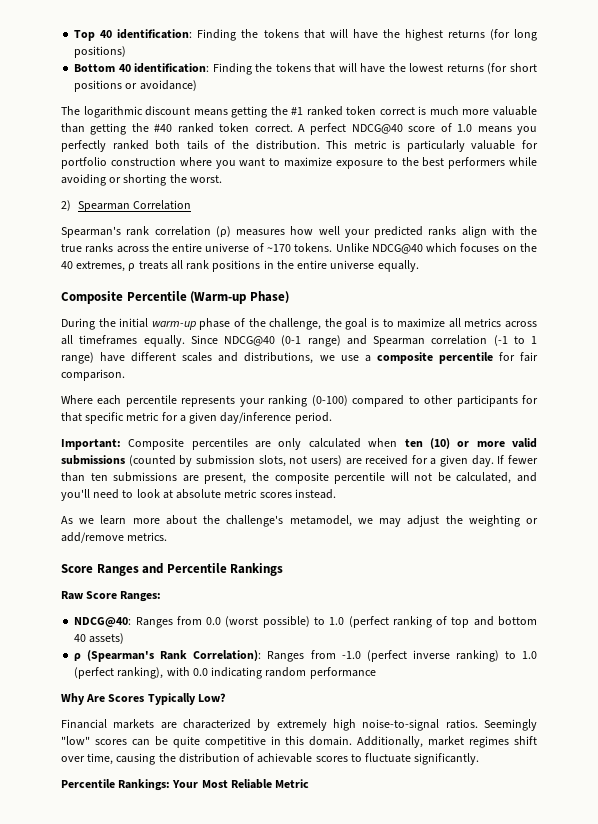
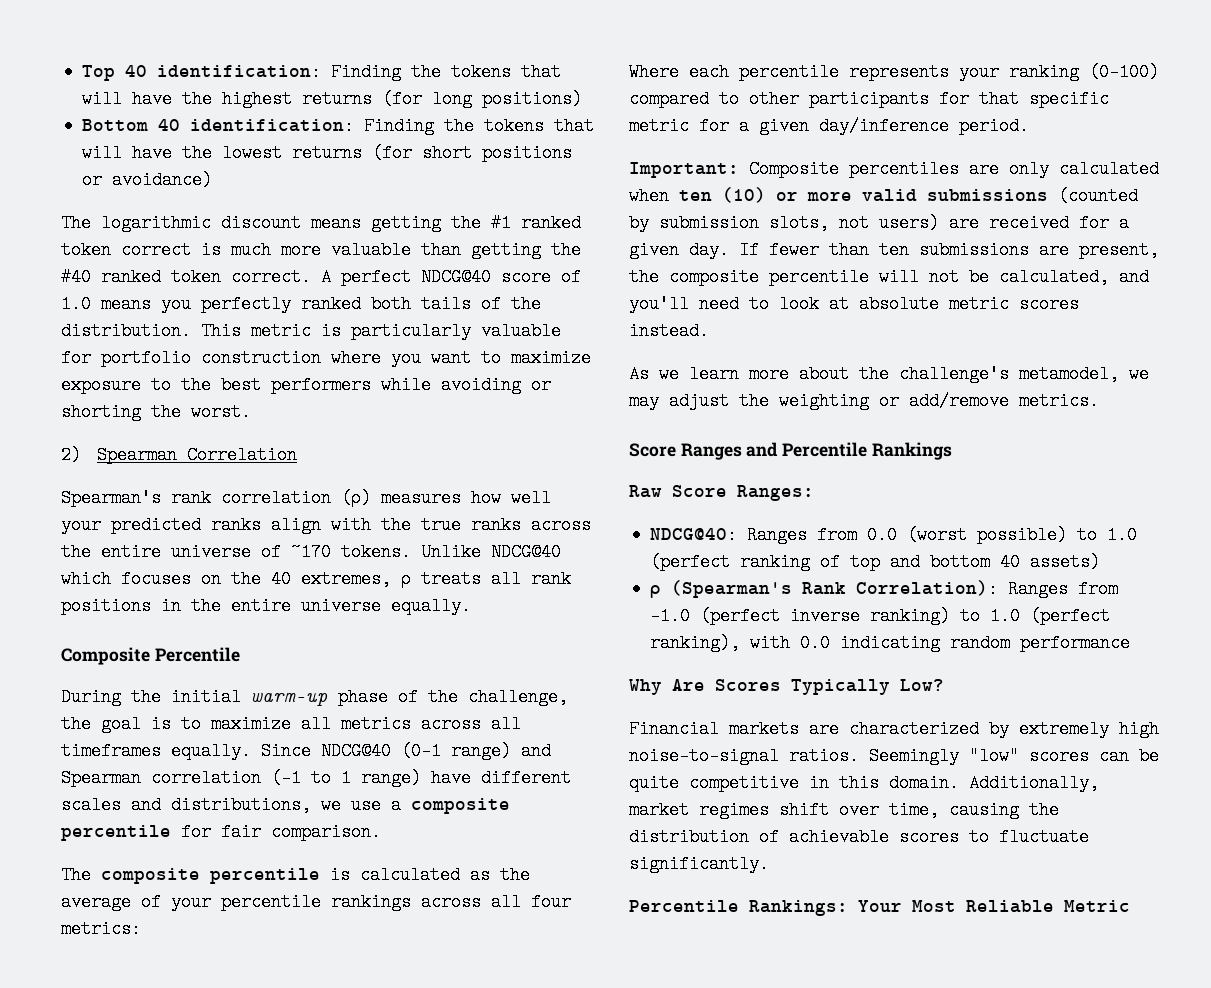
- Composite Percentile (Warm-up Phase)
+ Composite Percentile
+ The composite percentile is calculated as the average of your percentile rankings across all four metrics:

------------------------------

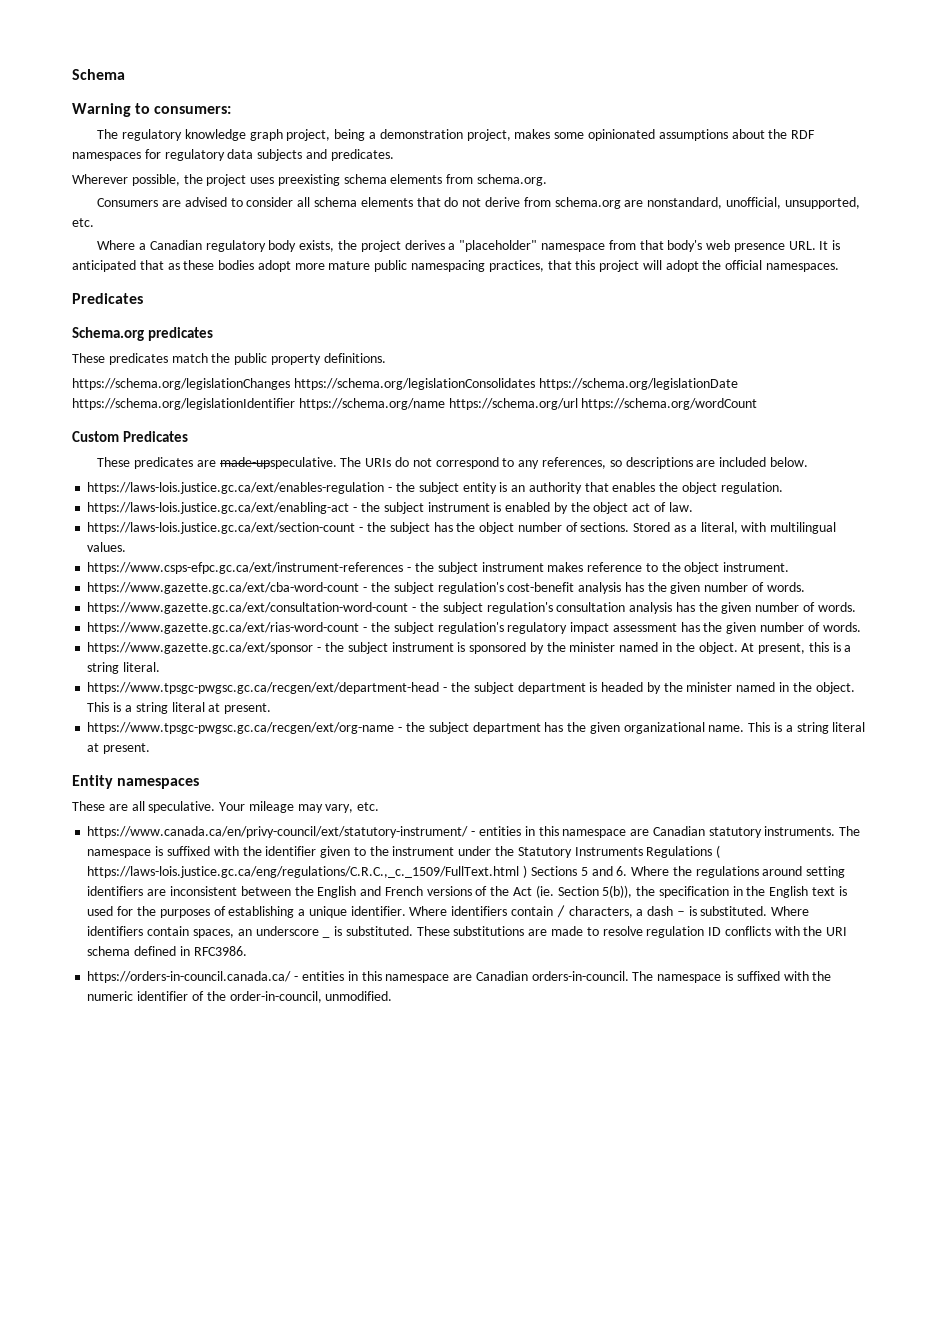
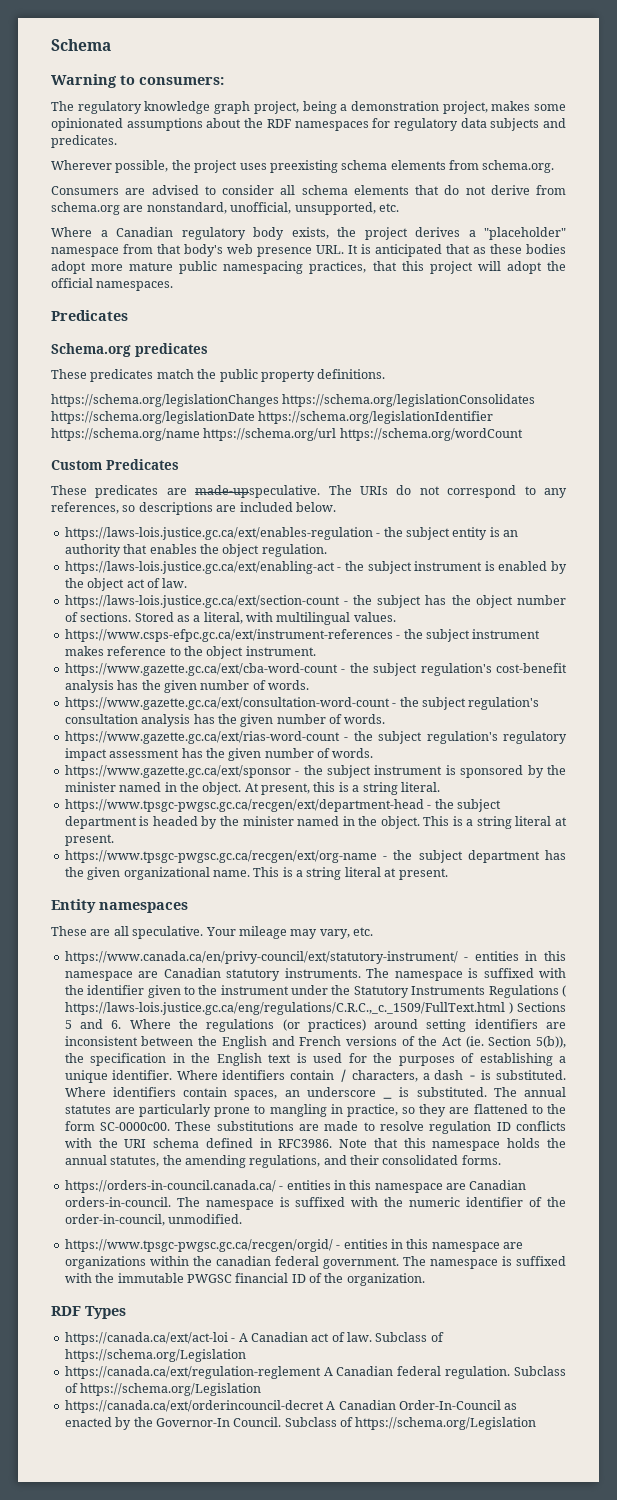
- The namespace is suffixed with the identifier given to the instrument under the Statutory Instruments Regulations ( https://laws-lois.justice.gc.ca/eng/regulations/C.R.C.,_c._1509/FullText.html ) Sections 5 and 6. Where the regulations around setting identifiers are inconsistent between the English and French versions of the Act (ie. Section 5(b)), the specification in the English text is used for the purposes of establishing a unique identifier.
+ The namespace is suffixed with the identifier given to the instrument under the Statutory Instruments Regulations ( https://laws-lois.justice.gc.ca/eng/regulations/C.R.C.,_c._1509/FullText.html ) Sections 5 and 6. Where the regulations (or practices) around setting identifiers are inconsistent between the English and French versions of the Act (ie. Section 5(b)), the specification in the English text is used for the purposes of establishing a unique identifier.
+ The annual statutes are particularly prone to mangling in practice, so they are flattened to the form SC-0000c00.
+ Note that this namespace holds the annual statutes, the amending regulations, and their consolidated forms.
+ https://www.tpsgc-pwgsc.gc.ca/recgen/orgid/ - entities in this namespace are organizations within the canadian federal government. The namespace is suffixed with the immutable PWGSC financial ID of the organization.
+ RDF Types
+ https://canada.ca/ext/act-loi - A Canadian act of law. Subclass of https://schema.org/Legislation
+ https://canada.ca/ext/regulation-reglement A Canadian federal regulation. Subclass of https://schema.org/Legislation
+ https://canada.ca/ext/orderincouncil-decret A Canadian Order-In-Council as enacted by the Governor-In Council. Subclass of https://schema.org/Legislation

------------------------------

*THE TASK:*
Above are the entries. Quote exactly the lines from the one bearing "- Composite Percentile (Warm-up Phase)" through the one bearing "The composite percentile".

*RESPONSE:*
- Composite Percentile (Warm-up Phase)
+ Composite Percentile
+ The composite percentile is calculated as the average of your percentile rankings across all four metrics:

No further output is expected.